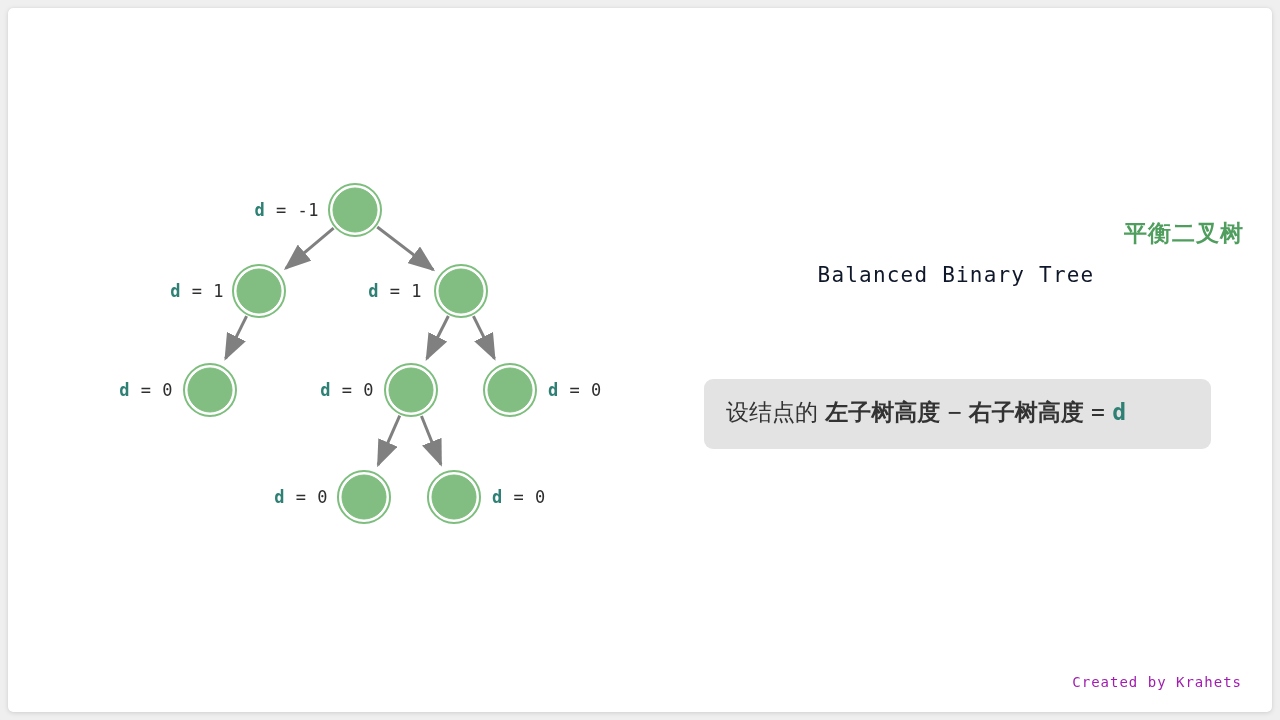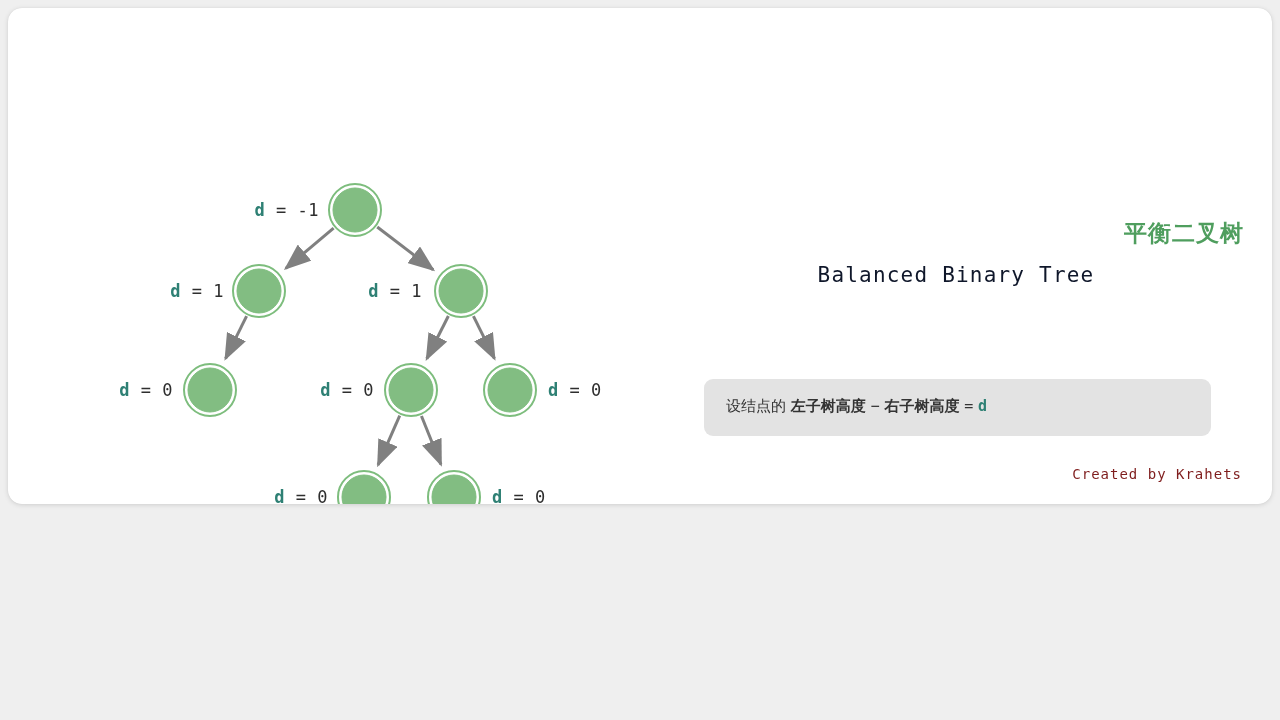--- a/index.html
+++ b/index.html
@@ -18,9 +18,9 @@
     left: 8px;
     top: 8px;
     width: 1264px;
-    height: 496px;
+    height: 704px;
     background: #ffffff;
-    border-radius: 14px;
+    border-radius: 5px;
     box-shadow: 0 1px 5px rgba(0,0,0,0.13), 0 0 1px rgba(0,0,0,0.10);
     overflow: hidden;
   }

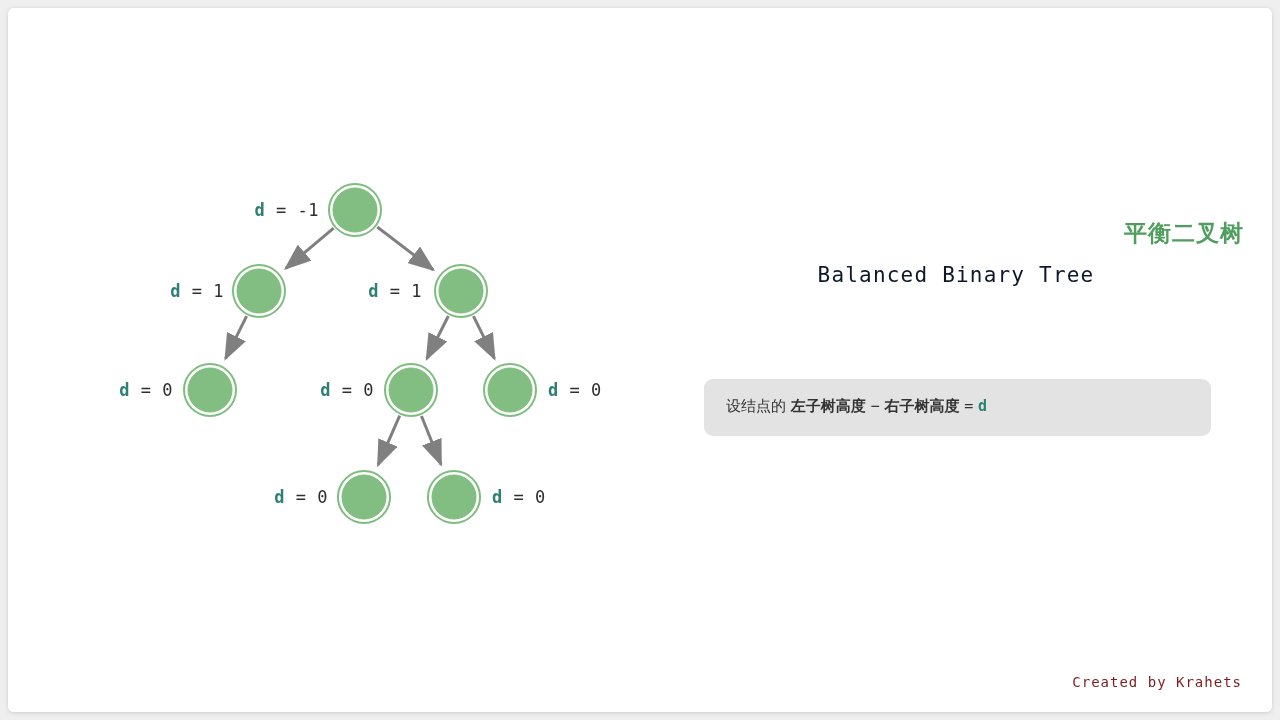--- a/index.html
+++ b/index.html
@@ -79,7 +79,7 @@
   }
   .info-line {
     font-family: "DejaVu Sans", sans-serif;
-    font-size: 15px;
+    font-size: 23px;
     color: #333333;
     line-height: 1.55;
     white-space: nowrap;

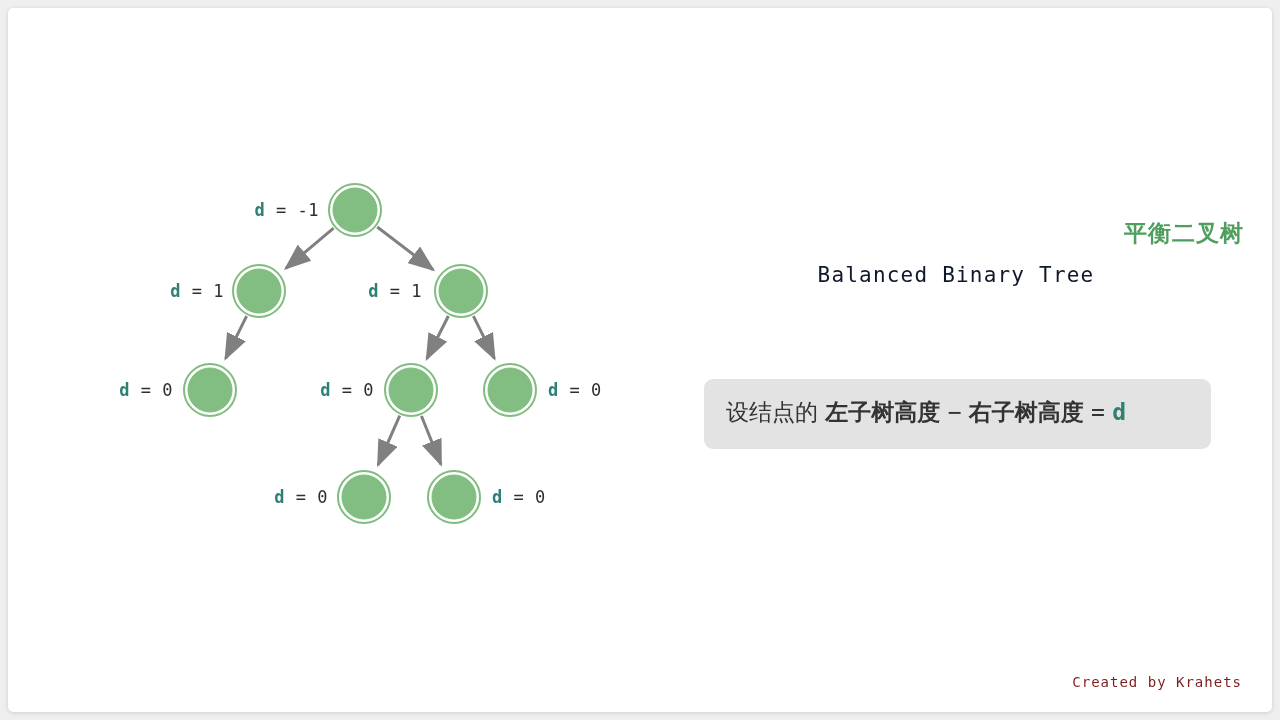--- a/index.html
+++ b/index.html
@@ -93,7 +93,7 @@
     bottom: 22px;
     font-family: "DejaVu Sans Mono", monospace;
     font-size: 14px;
-    color: #7f1d1d;
+    color: #a21caf;
     letter-spacing: 1px;
   }
 </style>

########

**Work request:**
Every line above gets copied exactly; none of the pictures do.

**Result below:**
--- a/index.html
+++ b/index.html
@@ -18,9 +18,9 @@
     left: 8px;
     top: 8px;
     width: 1264px;
-    height: 496px;
+    height: 704px;
     background: #ffffff;
-    border-radius: 14px;
+    border-radius: 5px;
     box-shadow: 0 1px 5px rgba(0,0,0,0.13), 0 0 1px rgba(0,0,0,0.10);
     overflow: hidden;
   }

--- a/index.html
+++ b/index.html
@@ -79,7 +79,7 @@
   }
   .info-line {
     font-family: "DejaVu Sans", sans-serif;
-    font-size: 15px;
+    font-size: 23px;
     color: #333333;
     line-height: 1.55;
     white-space: nowrap;

--- a/index.html
+++ b/index.html
@@ -93,7 +93,7 @@
     bottom: 22px;
     font-family: "DejaVu Sans Mono", monospace;
     font-size: 14px;
-    color: #7f1d1d;
+    color: #a21caf;
     letter-spacing: 1px;
   }
 </style>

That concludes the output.